<<<<
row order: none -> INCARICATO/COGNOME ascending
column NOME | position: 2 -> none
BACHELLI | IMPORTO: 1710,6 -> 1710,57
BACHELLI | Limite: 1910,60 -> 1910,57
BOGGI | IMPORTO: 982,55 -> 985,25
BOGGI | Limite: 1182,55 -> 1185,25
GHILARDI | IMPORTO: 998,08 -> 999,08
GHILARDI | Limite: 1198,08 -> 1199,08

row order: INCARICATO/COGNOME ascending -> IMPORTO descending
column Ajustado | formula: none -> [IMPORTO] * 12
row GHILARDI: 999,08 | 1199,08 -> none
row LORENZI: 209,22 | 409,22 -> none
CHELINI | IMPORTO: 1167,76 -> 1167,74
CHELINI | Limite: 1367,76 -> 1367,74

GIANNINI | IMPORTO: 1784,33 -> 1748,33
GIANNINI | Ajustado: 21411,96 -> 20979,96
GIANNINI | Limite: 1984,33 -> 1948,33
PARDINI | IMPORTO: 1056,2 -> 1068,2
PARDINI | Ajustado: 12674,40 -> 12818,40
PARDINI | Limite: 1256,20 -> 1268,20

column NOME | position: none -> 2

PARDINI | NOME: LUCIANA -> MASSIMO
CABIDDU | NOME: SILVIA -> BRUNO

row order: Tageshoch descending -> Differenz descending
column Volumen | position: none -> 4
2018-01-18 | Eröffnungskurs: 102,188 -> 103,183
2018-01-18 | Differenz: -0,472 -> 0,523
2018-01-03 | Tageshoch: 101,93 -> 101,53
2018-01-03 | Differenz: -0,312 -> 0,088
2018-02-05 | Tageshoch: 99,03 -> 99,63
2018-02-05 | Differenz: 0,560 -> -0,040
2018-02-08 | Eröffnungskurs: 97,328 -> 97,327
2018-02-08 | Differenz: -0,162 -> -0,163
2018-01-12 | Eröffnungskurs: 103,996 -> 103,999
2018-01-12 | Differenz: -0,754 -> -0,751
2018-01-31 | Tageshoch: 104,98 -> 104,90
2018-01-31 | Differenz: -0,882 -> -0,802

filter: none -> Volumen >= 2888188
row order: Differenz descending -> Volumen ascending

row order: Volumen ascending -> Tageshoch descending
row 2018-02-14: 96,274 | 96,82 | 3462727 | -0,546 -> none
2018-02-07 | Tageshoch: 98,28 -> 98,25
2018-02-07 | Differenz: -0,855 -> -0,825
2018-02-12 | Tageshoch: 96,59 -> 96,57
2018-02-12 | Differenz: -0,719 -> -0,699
>>>>
**ASSIGNMENT:** Whenever the string "Ajustado" occurs in a line of the entries above, copy that line.

**SOLVED PROBLEM:**
column Ajustado | formula: none -> [IMPORTO] * 12
GIANNINI | Ajustado: 21411,96 -> 20979,96
PARDINI | Ajustado: 12674,40 -> 12818,40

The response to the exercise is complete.